## BRIEF
From the entries below, copy every line that holds the word "nhân".

** PROVIDED ENTRIES follows **

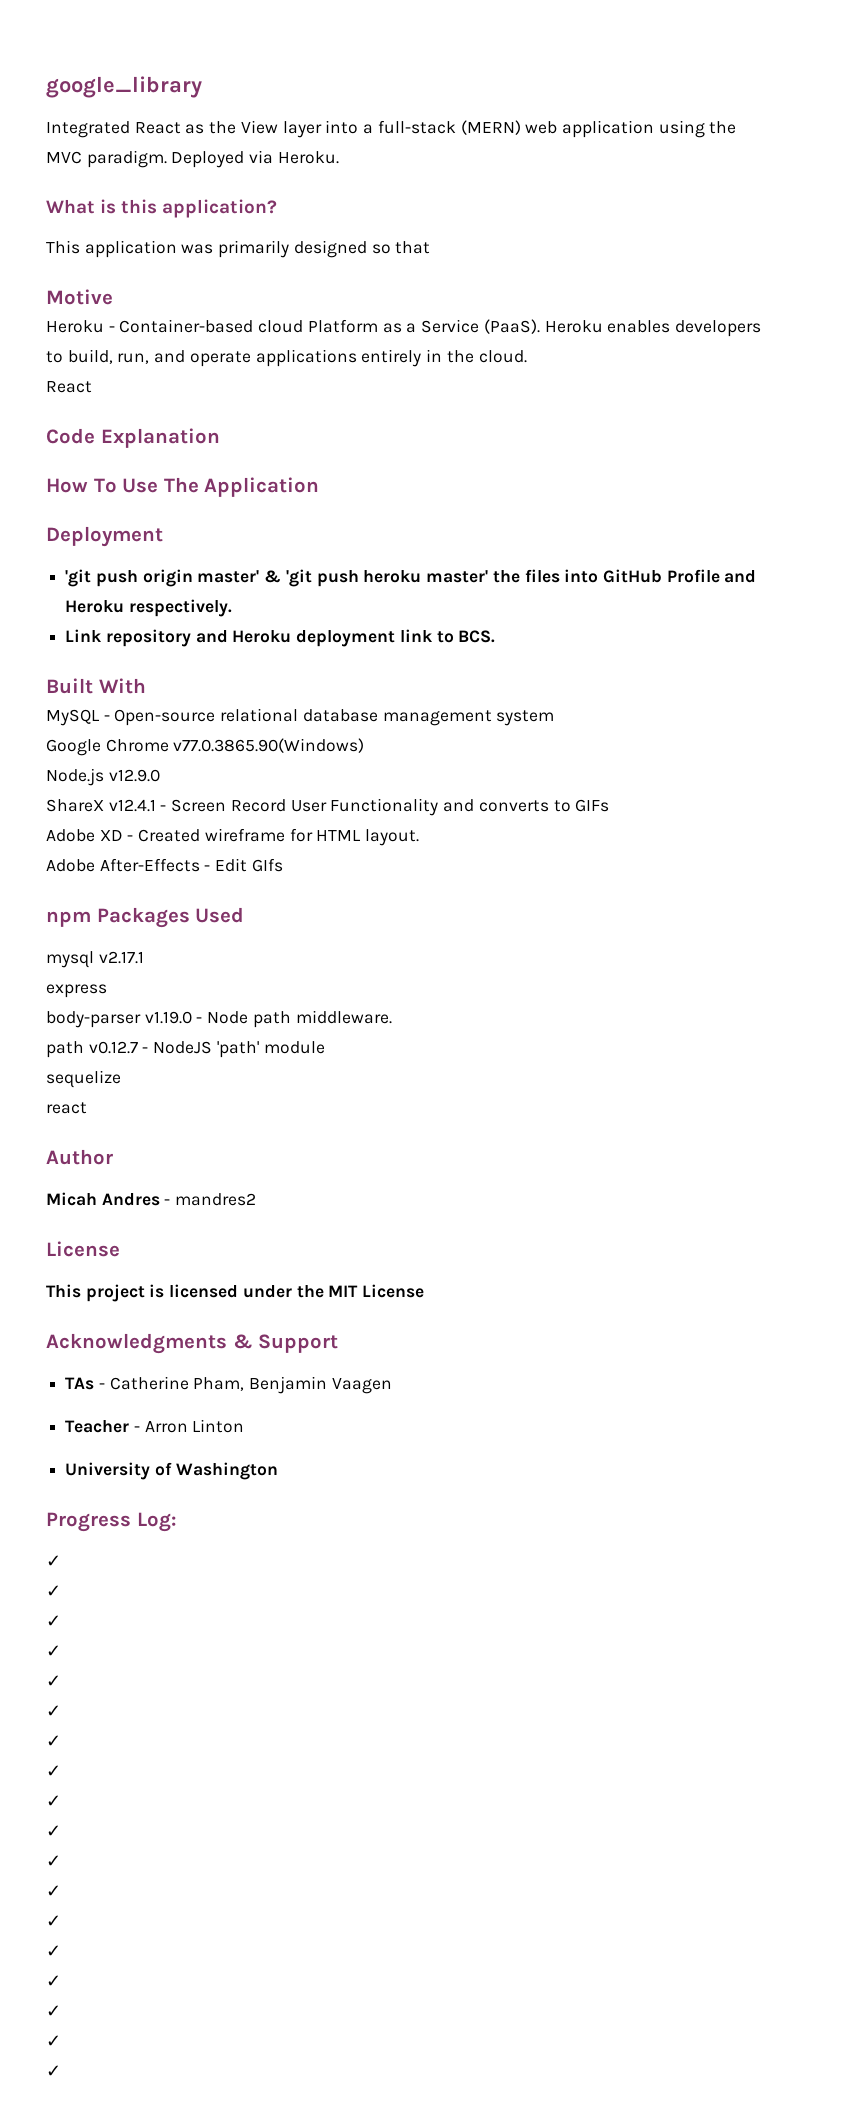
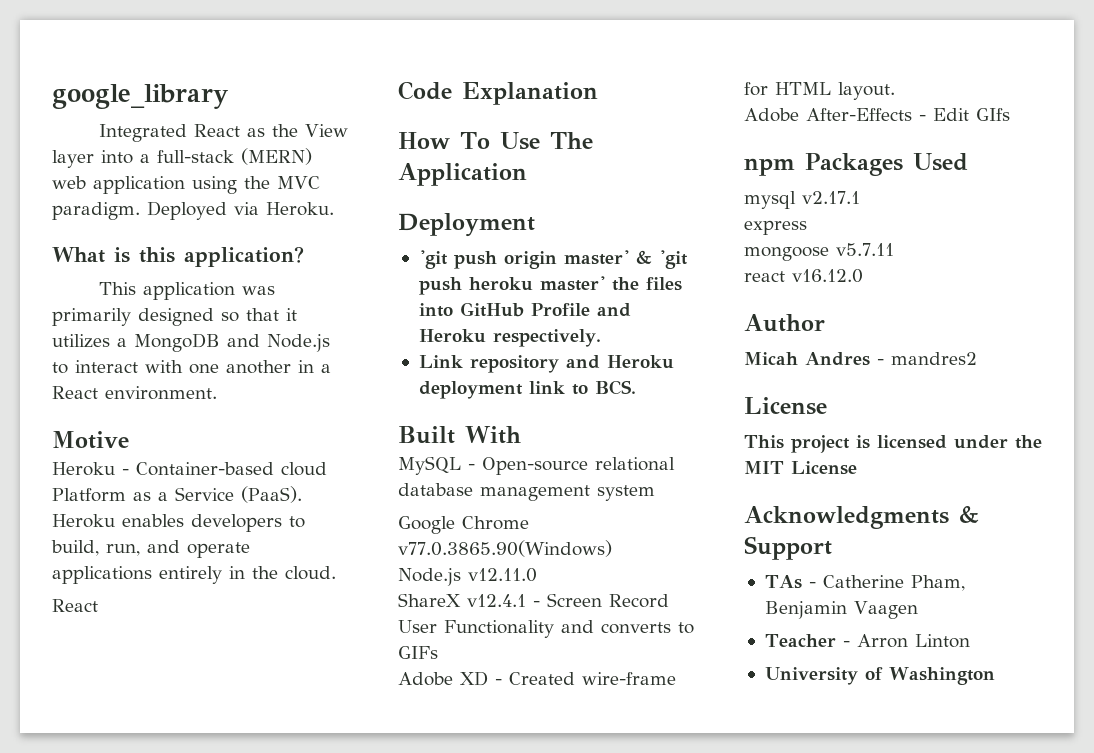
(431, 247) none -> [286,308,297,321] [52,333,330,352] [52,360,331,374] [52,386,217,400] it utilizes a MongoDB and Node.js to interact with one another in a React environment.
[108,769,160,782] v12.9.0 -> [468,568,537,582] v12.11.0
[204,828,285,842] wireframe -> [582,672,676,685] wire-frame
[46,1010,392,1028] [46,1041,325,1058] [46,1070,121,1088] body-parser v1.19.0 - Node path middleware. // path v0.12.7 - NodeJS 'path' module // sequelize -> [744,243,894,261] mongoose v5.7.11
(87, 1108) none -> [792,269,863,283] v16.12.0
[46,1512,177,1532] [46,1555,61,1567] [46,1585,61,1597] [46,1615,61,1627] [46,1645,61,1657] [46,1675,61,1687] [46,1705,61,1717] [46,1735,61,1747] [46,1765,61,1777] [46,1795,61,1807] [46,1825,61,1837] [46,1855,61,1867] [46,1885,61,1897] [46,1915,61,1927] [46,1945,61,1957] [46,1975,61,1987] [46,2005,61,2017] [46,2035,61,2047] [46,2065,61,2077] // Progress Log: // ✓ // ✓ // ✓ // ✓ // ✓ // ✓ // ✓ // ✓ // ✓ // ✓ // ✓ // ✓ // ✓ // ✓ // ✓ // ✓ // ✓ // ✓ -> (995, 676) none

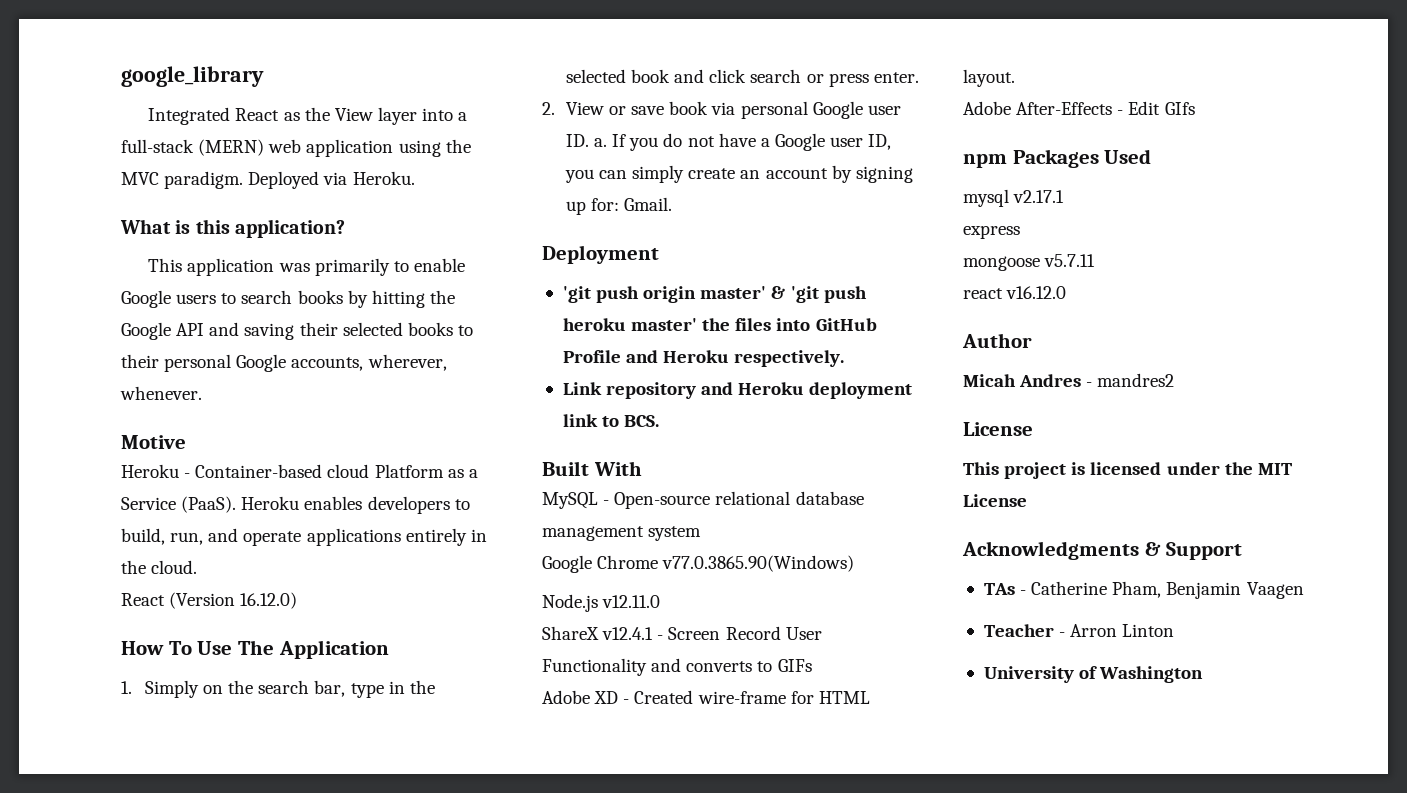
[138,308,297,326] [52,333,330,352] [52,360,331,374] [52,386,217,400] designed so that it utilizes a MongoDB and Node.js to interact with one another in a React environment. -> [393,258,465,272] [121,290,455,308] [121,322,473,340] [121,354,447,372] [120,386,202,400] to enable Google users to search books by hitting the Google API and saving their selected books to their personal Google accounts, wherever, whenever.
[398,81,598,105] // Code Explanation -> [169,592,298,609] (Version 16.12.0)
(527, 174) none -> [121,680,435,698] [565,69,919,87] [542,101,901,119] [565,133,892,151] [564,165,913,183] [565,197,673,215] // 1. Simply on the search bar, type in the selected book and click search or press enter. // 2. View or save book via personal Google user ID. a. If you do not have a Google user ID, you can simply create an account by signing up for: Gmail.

** End of PROVIDED ENTRIES **
** PROVIDED ENTRIES follows **

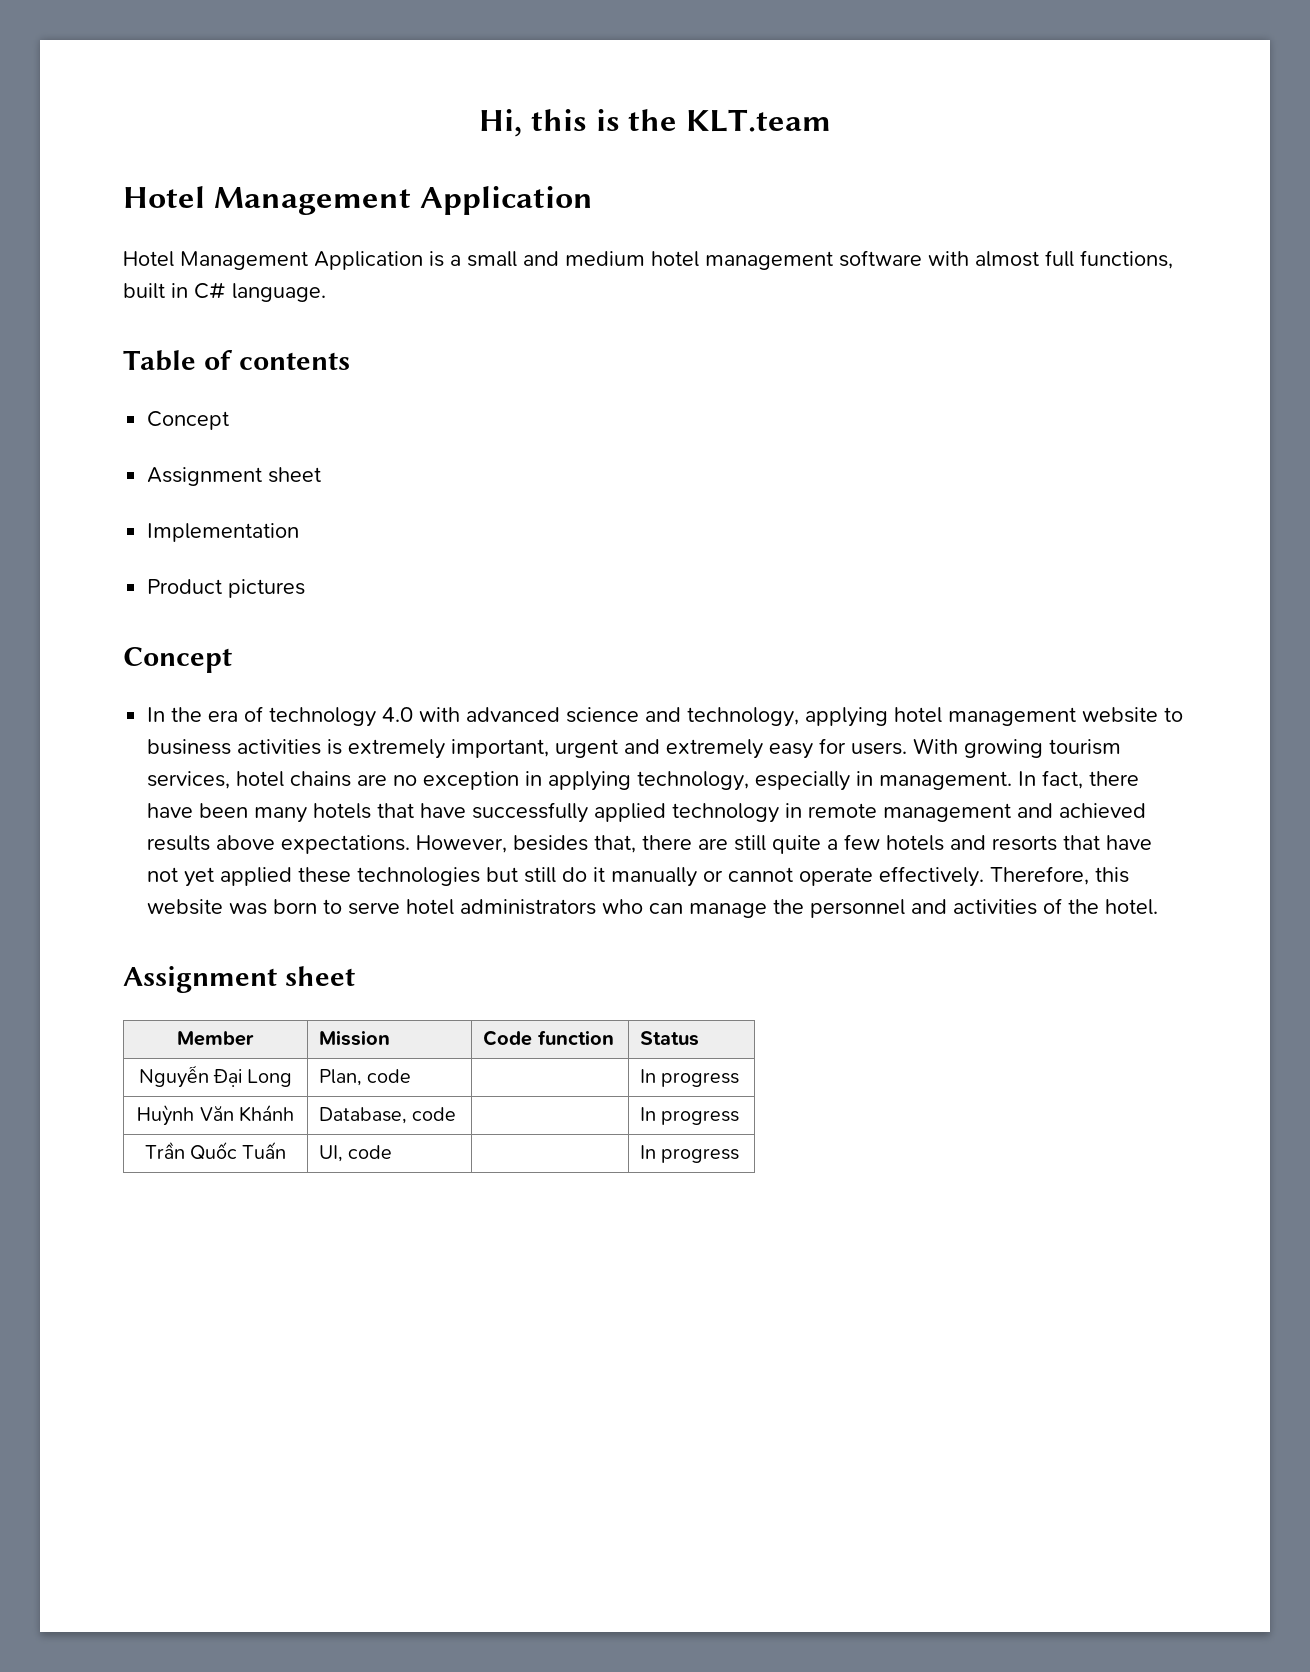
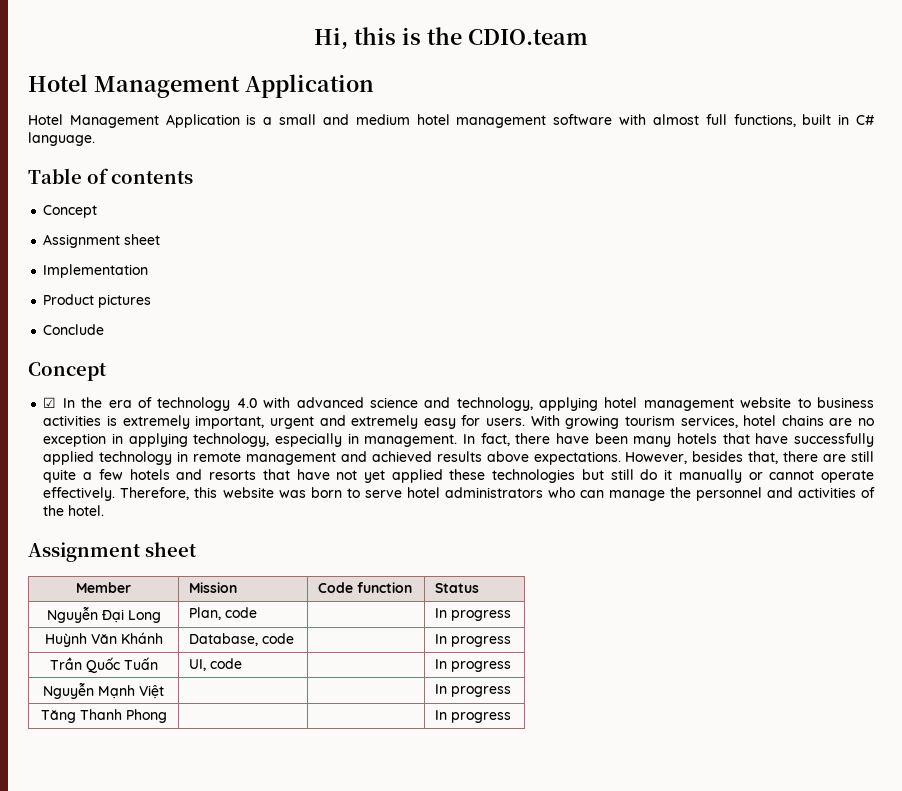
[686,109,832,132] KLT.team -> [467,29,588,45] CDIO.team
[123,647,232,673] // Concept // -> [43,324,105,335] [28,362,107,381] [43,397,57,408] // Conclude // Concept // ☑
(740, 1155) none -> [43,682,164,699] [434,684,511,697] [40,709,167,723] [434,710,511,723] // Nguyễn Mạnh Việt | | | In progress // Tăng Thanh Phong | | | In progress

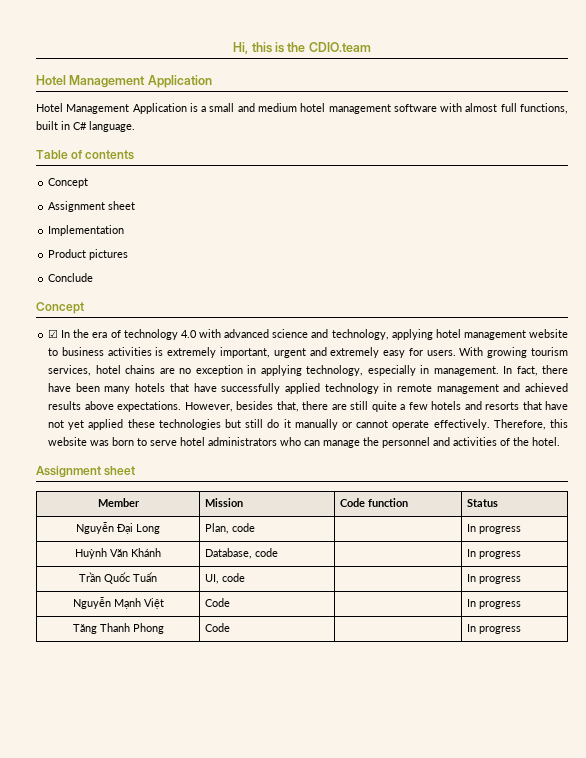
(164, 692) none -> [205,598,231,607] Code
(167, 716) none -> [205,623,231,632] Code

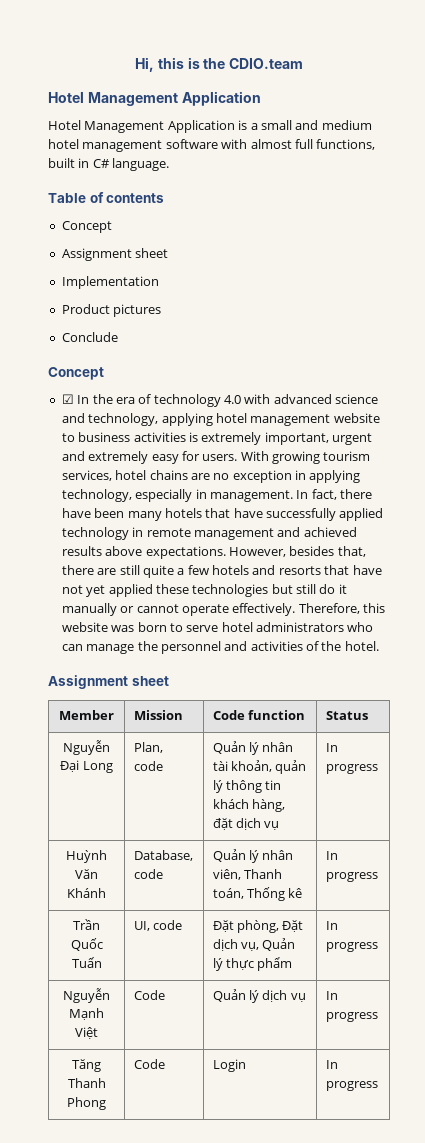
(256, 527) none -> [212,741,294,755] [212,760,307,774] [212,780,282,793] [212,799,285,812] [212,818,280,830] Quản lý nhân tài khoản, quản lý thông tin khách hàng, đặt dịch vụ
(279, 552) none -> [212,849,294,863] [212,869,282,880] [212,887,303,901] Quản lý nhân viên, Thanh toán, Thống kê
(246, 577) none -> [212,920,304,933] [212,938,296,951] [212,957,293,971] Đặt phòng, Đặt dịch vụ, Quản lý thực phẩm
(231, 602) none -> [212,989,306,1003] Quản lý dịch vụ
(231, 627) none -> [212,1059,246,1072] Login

** End of PROVIDED ENTRIES **

## SOLUTION TO THIS PROBLEM
(256, 527) none -> [212,741,294,755] [212,760,307,774] [212,780,282,793] [212,799,285,812] [212,818,280,830] Quản lý nhân tài khoản, quản lý thông tin khách hàng, đặt dịch vụ
(279, 552) none -> [212,849,294,863] [212,869,282,880] [212,887,303,901] Quản lý nhân viên, Thanh toán, Thống kê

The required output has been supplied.